How to compress your PDF files? Compression arithmetic for PDF files

Compressing your PDF files

Compression and PDF

Compression is the reduction in size of data in order to save space or transmission time. For data transmission, compression can be performed on just the data content or on the entire transmission unit depending on a number of factors.

Content compression can be as simple as removing all extra space characters, inserting a single repeat character to indicate a string of repeated characters, and substituting smaller bit strings for frequently occurring characters. This kind of compression can reduce a text file to 50% of its original size. Compression is performed by a program that uses a formula or algorithm to determine how to compress or decompress data. The algorithm is one of the critical factors to determine the compression quality.

To PDF files, compression refers to image compressing. PDF formats are usually designed to compress information as much as possible (since these can tend to become very large files). Compression can be either lossy (some information is permanently lost) or lossless (all information can be restored).

PDF is a page description language, like PostScript but simplified with restricted functionality to be more lightweight, which dues to not only a better data structure but also very efficient compression algorithms to reduce the file size to about half the size of an equivalent PostScript file. PDFs use the following compression algorithms:

LZW (Lempel-Ziv-Welch)
FLATE (ZIP, in PDF 1.2)
JPEG and JPEG2000 (PDF version 1.5
CCITT (the facsimile standard, Group 3 or 4)
JBIG2 compression (PDF version 1.4)
RLE (Run Length Encoding)

All of these compression filters produce binary data, which can be further converted to ASCII base-85 encoding if a 7-bit ASCII representation is required.

The above algorithms can be divided into two distinct categories: lossless or lossy.

Lossless algorithms do not change the content of a file. If you compress a file and then decompress it, it has not changed. The following algorithms are lossless:

CCITT group 3 & 4 compression
Flate compression
LZW compression
RLE compression
ZIP

Lossy algorithms achieve better compression ratio's by selectively getting rid of some of the information in the file. Such algorithms can be used for images or sound files but not for text or program data. The following algorithms are lossy:

JPEG compression

It is in how well you use these compression techniques, how efficiently the data is described, and the complexity of the document (read number of fonts, forms, images, and multimedia) that ultimately determines how large your resulting PDF file will be.

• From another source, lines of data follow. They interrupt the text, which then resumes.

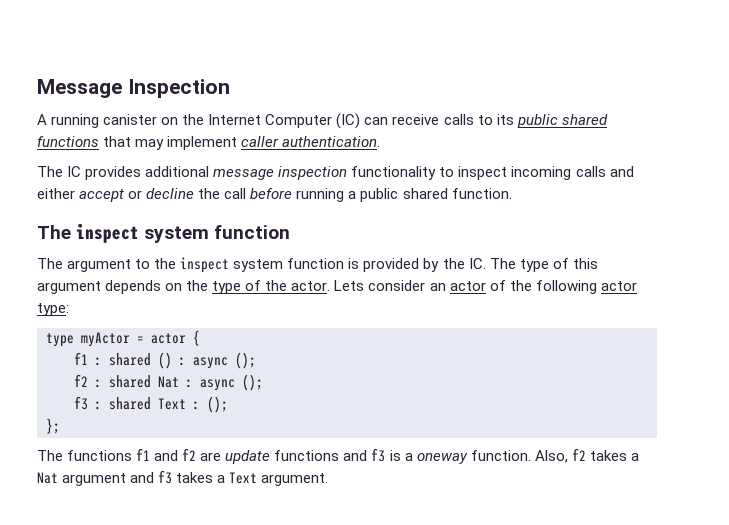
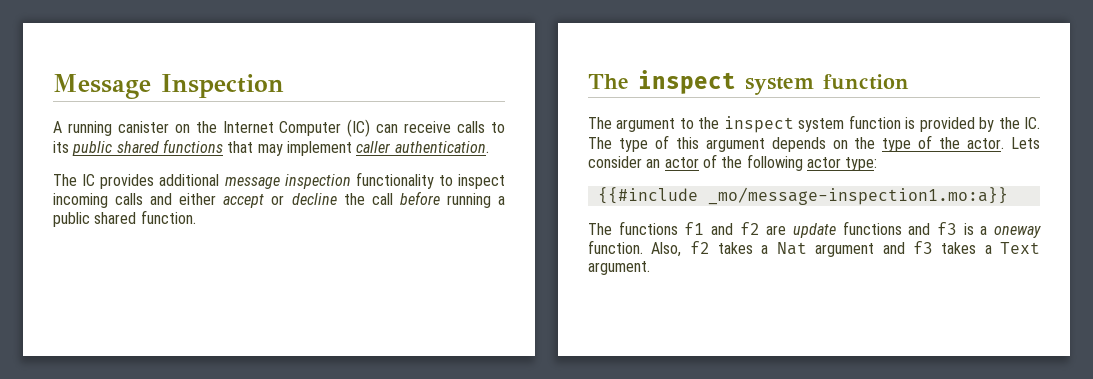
- type myActor = actor {
- f1 : shared () : async ();
- f2 : shared Nat : async ();
- f3 : shared Text : ();
- };
+ {{#include _mo/message-inspection1.mo:a}}

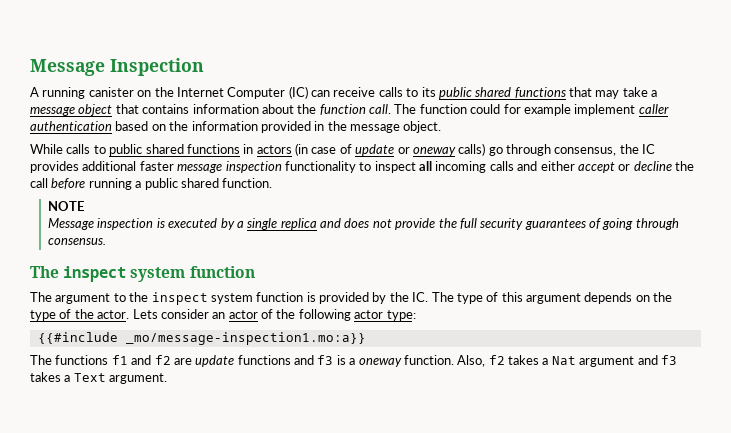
- A running canister on the Internet Computer (IC) can receive calls to its public shared functions that may implement caller authentication.
- The IC provides additional message inspection functionality to inspect incoming calls and either accept or decline the call before running a public shared function.
+ A running canister on the Internet Computer (IC) can receive calls to its public shared functions that may take a message object that contains information about the function call. The function could for example implement caller authentication based on the information provided in the message object.
+ While calls to public shared functions in actors (in case of update or oneway calls) go through consensus, the IC provides additional faster message inspection functionality to inspect all incoming calls and either accept or decline the call before running a public shared function.
+ NOTE
+ Message inspection is executed by a single replica and does not provide the full security guarantees of going through consensus.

Compression algorithm introduction

The compression algorithms can be described in detail below.

ZIP works well on images with large areas of single colors or repeating patterns, such as screen shots and simple images created with paint programs, and for black-and-white images that contain repeating patterns. Acrobat provides 4-bit and 8-bit ZIP compression options. If you use 4-bit ZIP compression with 4-bit images, or 8-bit ZIP with 4-bit or 8-bit images, the ZIP method is lossless, which means it does not remove data to reduce file size and so does not affect an image's quality. However, using 4-bit ZIP compression with 8-bit data can affect the quality, since data is lost.

Note: Adobe implementation of the ZIP filter is derived from the zlib package of Jean-loup Gailly and Mark Adler, whose generous assistance we gratefully acknowledge.

CCITT

(International Coordinating Committee for Telephony and Telegraphy) is appropriate for black-and-white images made by paint programs and any images scanned with an image depth of 1 bit. CCITT is a lossless method. Acrobat provides the CCITT Group 3 and Group 4 compression options. CCITT Group 4 is a general-purpose method that produces good compression for most types of monochrome images. CCITT Group 3, used by most fax machines, compresses monochrome images one row at a time.

RLE (Run Length Encoding) is a lossless compression option that produces the best results for images that contain large areas of solid white or black.

JPEG

JPEG stands for Joint Photographic Experts Group, which is a standardization committee. It also stands for the compression algorithm that was invented by this committee.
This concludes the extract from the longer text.